■ **Work instruction**
In the listing below, pick out lines with "left".

■ **Supplied data**
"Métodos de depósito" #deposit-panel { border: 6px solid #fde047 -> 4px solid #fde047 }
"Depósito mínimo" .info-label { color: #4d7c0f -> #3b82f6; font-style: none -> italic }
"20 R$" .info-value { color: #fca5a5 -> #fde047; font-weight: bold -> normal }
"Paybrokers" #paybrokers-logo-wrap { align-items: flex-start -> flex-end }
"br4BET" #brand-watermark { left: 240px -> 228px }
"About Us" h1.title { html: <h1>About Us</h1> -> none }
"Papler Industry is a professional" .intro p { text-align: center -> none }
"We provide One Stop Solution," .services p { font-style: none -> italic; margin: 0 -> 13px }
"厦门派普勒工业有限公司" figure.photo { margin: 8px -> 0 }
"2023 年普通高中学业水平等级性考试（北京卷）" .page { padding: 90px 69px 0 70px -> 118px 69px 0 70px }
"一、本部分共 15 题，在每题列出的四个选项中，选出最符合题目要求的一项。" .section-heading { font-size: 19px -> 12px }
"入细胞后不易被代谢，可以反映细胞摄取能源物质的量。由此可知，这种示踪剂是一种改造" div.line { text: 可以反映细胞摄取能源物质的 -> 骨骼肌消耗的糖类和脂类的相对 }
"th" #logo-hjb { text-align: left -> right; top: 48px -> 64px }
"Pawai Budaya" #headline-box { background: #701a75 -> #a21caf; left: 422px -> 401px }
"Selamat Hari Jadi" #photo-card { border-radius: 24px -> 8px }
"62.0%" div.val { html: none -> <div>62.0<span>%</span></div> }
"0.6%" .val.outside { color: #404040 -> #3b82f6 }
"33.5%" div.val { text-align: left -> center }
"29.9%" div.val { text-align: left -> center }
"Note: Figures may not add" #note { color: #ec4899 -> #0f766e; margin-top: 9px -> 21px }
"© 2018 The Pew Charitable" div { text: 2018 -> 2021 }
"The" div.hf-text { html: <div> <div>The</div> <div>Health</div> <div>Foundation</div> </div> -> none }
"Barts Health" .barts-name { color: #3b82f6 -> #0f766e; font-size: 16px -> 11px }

■ **Response to this exercise**
"br4BET" #brand-watermark { left: 240px -> 228px }
"th" #logo-hjb { text-align: left -> right; top: 48px -> 64px }
"Pawai Budaya" #headline-box { background: #701a75 -> #a21caf; left: 422px -> 401px }
"33.5%" div.val { text-align: left -> center }
"29.9%" div.val { text-align: left -> center }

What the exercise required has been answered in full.